La droite s'oppose au "diktat" de l'initiative "Pour des salaires justes"

Le comité "1:12 Non!" a présenté ses arguments à Berne. [Lukas Lehmann - Keystone]
Le comité "1:12 Non!" a présenté ses arguments à Berne. [Lukas Lehmann - Keystone]
Une alliance de tous les partis bourgeois est passée à l'offensive jeudi contre l'initiative "1:12 - Pour des salaires justes" de la Jeunesse socialiste, sur laquelle les Suisses se prononceront le 24 novembre.
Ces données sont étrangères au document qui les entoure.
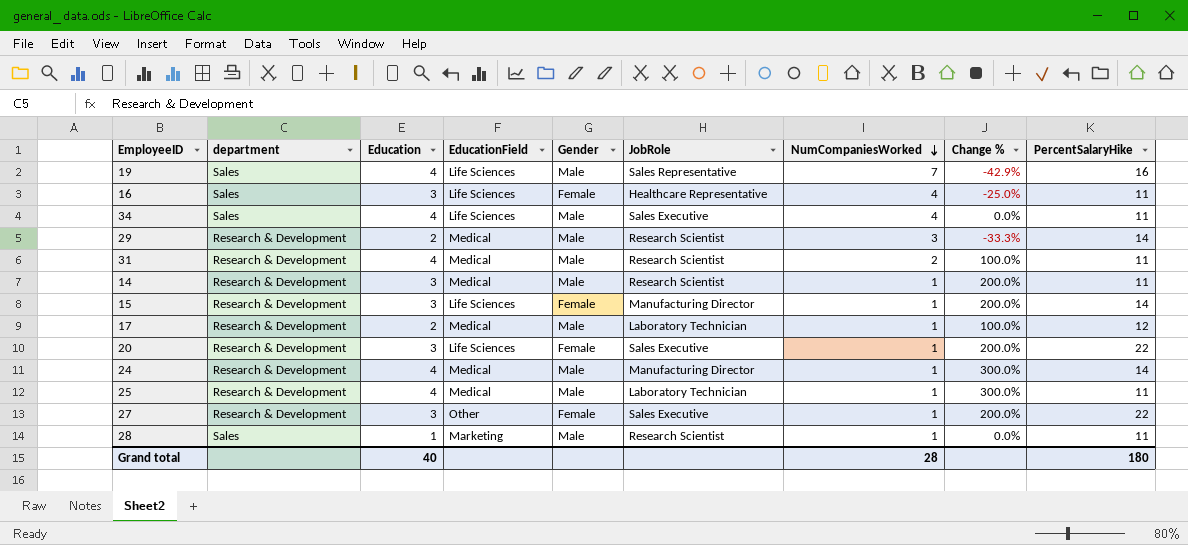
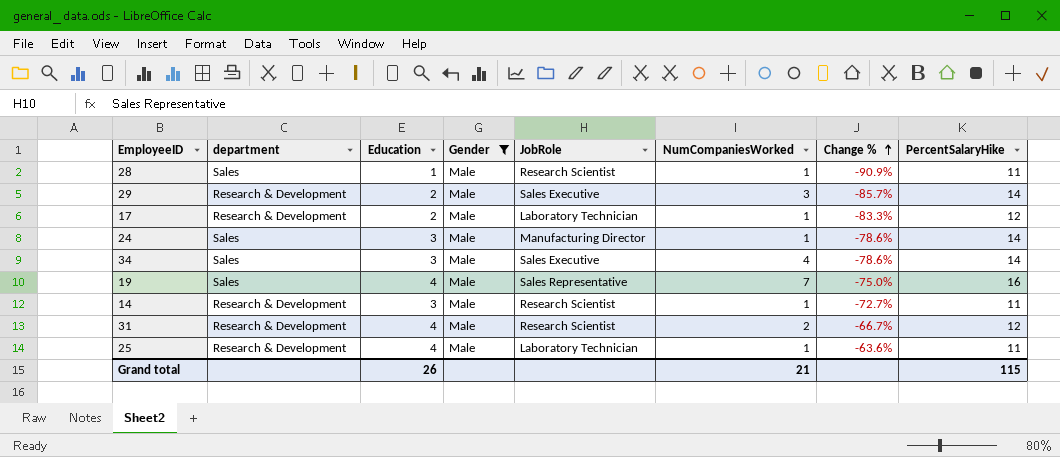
filter: none -> Gender = Male
row order: NumCompaniesWorked descending -> Change % ascending
column EducationField | position: 4 -> none
column Change % | formula: ([Education] - [NumCompaniesWorked]) / [NumCompaniesWorked] -> ([Education] - [PercentSalaryHike]) / [PercentSalaryHike]
29 | JobRole: Research Scientist -> Sales Executive
24 | department: Research & Development -> Sales
24 | Education: 4 -> 3
34 | Education: 4 -> 3
34 | PercentSalaryHike: 11 -> 14
31 | PercentSalaryHike: 11 -> 12
Grand total | Education: 40 -> 26
Grand total | NumCompaniesWorked: 28 -> 21
Grand total | PercentSalaryHike: 180 -> 115

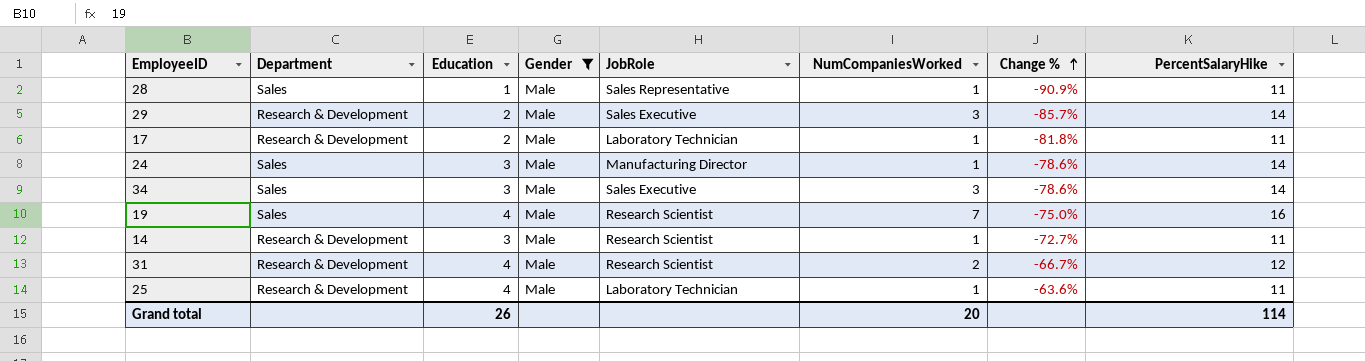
column name: department -> Department
28 | JobRole: Research Scientist -> Sales Representative
17 | Change %: -83.3% -> -81.8%
17 | PercentSalaryHike: 12 -> 11
34 | NumCompaniesWorked: 4 -> 3
19 | JobRole: Sales Representative -> Research Scientist
Grand total | NumCompaniesWorked: 21 -> 20
Grand total | PercentSalaryHike: 115 -> 114

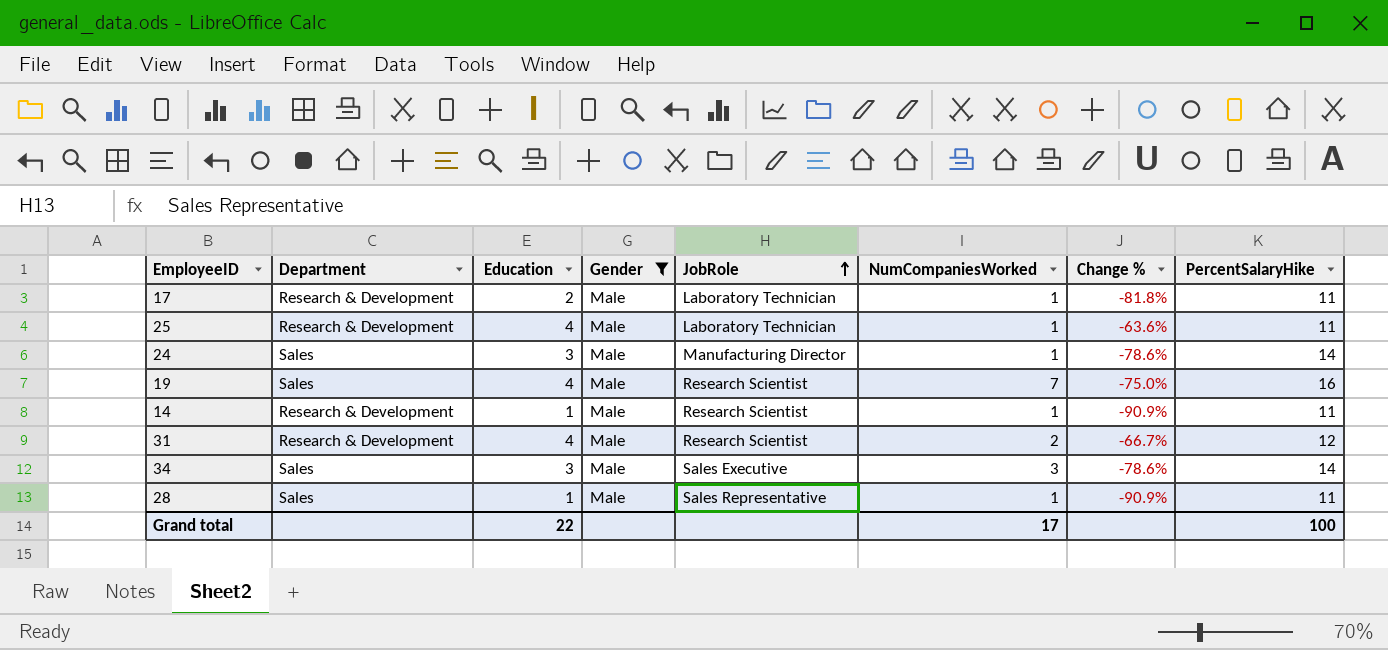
row order: Change % ascending -> JobRole ascending
row 29: Research & Development | 2 | Male | Sales Executive | 3 | -85.7% | 14 -> none
14 | Education: 3 -> 1
14 | Change %: -72.7% -> -90.9%
Grand total | Education: 26 -> 22
Grand total | NumCompaniesWorked: 20 -> 17
Grand total | PercentSalaryHike: 114 -> 100

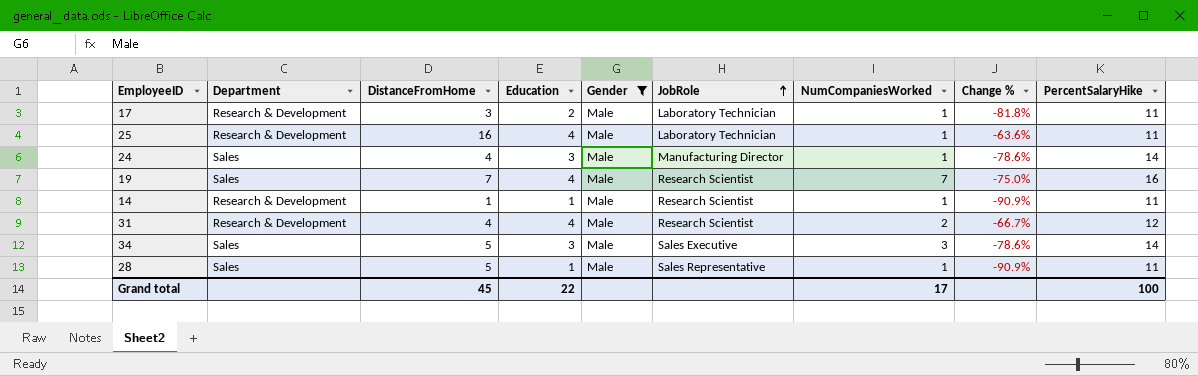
column DistanceFromHome | position: none -> 3

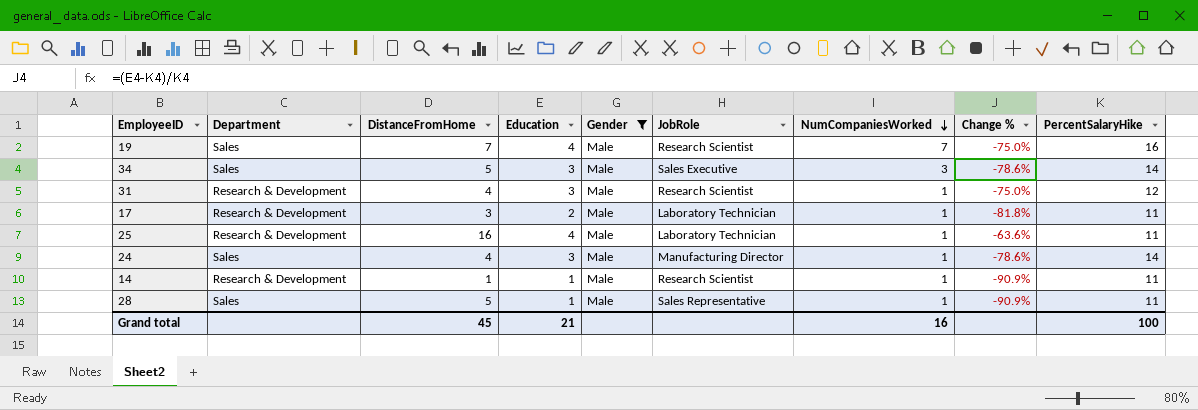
row order: JobRole ascending -> NumCompaniesWorked descending
31 | Education: 4 -> 3
31 | NumCompaniesWorked: 2 -> 1
31 | Change %: -66.7% -> -75.0%
Grand total | Education: 22 -> 21
Grand total | NumCompaniesWorked: 17 -> 16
La droite ne veut pas limiter l'écart de rémunération entre un employé et son patron. Sous la bannière du "Non au diktat salarial de l'Etat", une alliance de tous les partis bourgeois est montée jeudi au front contre l'initiative dite "1:12" des Jeunes socialistes, en votation le 24 novembre.

Cette initiative réclame que le plus haut salaire au sein d'une entreprise ne soit pas plus élevé que douze fois la rémunération de son employé au bas de l'échelle.

Menace pour la Suisse

"Ce texte menace la liberté, l'économie et le modèle à succès du pays", soutient le comité des opposants. Selon eux, il incitera les entreprises à délocaliser davantage de tâches peu payées, voire à les supprimer par mesure de rationalisation. Ils prédisent également une baisse généralisée des salaires, ce qui entraînerait un manque à gagner massif pour les caisses publiques et les assurances sociales.

ats/amitt

Publié Modifié

Un duel droite-gauche

Le comité opposé à l'initiative "1:12" rassemble notamment les conseillers nationaux Jean-François Rime (UDC/FR) et Hans Grunder (PBD/BE) ainsi que les conseillères aux Etats Karin Keller-Sutter (PLR/SG) et Brigitte Häberli-Koller (PDC/TG).

Des dizaines de conseillers nationaux et de conseillers d'Etat et environ 350 entreprises ont également rejoint le comité.

Plusieurs partis ont déjà adopté leur mot d'ordre. L'UDC, le PLR, le PBD et le PEV recommandent le "non".

Le PS et les Verts militent en revanche pour le "oui".

Le Conseil fédéral est opposé à l'initiative.